(Recorded data)
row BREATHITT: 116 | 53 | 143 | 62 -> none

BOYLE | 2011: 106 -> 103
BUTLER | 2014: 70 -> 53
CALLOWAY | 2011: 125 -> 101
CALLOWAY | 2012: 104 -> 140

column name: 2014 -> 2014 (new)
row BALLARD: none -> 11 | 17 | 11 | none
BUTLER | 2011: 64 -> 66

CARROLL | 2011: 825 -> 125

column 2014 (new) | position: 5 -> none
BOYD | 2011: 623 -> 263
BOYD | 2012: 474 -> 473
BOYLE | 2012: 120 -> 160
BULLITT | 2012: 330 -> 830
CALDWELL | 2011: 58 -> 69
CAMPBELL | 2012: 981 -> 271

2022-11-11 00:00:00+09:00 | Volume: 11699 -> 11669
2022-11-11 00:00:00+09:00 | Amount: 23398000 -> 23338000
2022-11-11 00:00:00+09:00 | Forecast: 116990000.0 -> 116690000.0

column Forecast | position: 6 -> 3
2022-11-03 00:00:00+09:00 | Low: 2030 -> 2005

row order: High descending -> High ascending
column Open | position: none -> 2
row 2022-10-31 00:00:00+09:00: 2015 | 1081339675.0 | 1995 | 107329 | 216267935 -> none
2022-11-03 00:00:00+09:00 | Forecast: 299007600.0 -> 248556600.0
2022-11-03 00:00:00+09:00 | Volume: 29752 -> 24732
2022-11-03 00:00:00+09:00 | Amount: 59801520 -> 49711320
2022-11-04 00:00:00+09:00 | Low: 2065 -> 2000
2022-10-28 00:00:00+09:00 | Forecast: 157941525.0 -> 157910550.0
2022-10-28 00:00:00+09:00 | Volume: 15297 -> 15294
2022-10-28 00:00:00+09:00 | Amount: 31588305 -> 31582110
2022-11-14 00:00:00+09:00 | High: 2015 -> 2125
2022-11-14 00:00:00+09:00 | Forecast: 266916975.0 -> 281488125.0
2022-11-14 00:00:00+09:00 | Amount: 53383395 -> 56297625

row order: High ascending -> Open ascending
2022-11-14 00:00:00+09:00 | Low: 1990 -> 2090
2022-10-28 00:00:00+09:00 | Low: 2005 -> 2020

[Task prompt]
If a line above holds the string "Volume", return it as it stands.

[Reply]
2022-11-11 00:00:00+09:00 | Volume: 11699 -> 11669
2022-11-03 00:00:00+09:00 | Volume: 29752 -> 24732
2022-10-28 00:00:00+09:00 | Volume: 15297 -> 15294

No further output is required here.